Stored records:
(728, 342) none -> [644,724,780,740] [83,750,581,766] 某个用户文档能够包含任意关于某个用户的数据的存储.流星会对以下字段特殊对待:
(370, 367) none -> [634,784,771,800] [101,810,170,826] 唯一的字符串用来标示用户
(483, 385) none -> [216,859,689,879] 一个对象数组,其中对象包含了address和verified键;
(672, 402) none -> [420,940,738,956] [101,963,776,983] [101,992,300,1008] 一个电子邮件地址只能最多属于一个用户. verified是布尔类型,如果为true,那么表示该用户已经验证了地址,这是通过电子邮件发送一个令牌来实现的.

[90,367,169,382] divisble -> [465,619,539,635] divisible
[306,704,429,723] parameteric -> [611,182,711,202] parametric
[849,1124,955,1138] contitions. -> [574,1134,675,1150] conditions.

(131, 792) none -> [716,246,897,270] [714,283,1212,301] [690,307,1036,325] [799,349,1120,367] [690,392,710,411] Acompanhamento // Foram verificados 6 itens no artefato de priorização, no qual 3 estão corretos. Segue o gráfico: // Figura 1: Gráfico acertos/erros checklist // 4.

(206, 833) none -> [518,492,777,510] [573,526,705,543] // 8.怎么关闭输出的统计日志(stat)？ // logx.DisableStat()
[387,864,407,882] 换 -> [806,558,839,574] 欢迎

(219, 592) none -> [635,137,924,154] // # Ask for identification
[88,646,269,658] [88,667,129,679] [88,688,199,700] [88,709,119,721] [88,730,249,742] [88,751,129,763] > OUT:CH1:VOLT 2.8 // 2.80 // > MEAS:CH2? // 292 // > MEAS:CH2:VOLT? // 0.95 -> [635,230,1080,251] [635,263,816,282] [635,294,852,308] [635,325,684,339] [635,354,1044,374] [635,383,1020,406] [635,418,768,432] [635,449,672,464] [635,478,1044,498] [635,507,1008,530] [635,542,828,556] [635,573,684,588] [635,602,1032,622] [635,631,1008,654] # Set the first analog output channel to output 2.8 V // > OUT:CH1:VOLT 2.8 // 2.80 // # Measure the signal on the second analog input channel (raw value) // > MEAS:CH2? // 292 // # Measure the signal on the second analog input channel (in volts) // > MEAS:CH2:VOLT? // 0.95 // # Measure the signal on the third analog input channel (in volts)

▸ YOUR GOAL
From the first line to the last, return the data exactly.

▸ WRITTEN SOLUTION
(728, 342) none -> [644,724,780,740] [83,750,581,766] 某个用户文档能够包含任意关于某个用户的数据的存储.流星会对以下字段特殊对待:
(370, 367) none -> [634,784,771,800] [101,810,170,826] 唯一的字符串用来标示用户
(483, 385) none -> [216,859,689,879] 一个对象数组,其中对象包含了address和verified键;
(672, 402) none -> [420,940,738,956] [101,963,776,983] [101,992,300,1008] 一个电子邮件地址只能最多属于一个用户. verified是布尔类型,如果为true,那么表示该用户已经验证了地址,这是通过电子邮件发送一个令牌来实现的.

[90,367,169,382] divisble -> [465,619,539,635] divisible
[306,704,429,723] parameteric -> [611,182,711,202] parametric
[849,1124,955,1138] contitions. -> [574,1134,675,1150] conditions.

(131, 792) none -> [716,246,897,270] [714,283,1212,301] [690,307,1036,325] [799,349,1120,367] [690,392,710,411] Acompanhamento // Foram verificados 6 itens no artefato de priorização, no qual 3 estão corretos. Segue o gráfico: // Figura 1: Gráfico acertos/erros checklist // 4.

(206, 833) none -> [518,492,777,510] [573,526,705,543] // 8.怎么关闭输出的统计日志(stat)？ // logx.DisableStat()
[387,864,407,882] 换 -> [806,558,839,574] 欢迎

(219, 592) none -> [635,137,924,154] // # Ask for identification
[88,646,269,658] [88,667,129,679] [88,688,199,700] [88,709,119,721] [88,730,249,742] [88,751,129,763] > OUT:CH1:VOLT 2.8 // 2.80 // > MEAS:CH2? // 292 // > MEAS:CH2:VOLT? // 0.95 -> [635,230,1080,251] [635,263,816,282] [635,294,852,308] [635,325,684,339] [635,354,1044,374] [635,383,1020,406] [635,418,768,432] [635,449,672,464] [635,478,1044,498] [635,507,1008,530] [635,542,828,556] [635,573,684,588] [635,602,1032,622] [635,631,1008,654] # Set the first analog output channel to output 2.8 V // > OUT:CH1:VOLT 2.8 // 2.80 // # Measure the signal on the second analog input channel (raw value) // > MEAS:CH2? // 292 // # Measure the signal on the second analog input channel (in volts) // > MEAS:CH2:VOLT? // 0.95 // # Measure the signal on the third analog input channel (in volts)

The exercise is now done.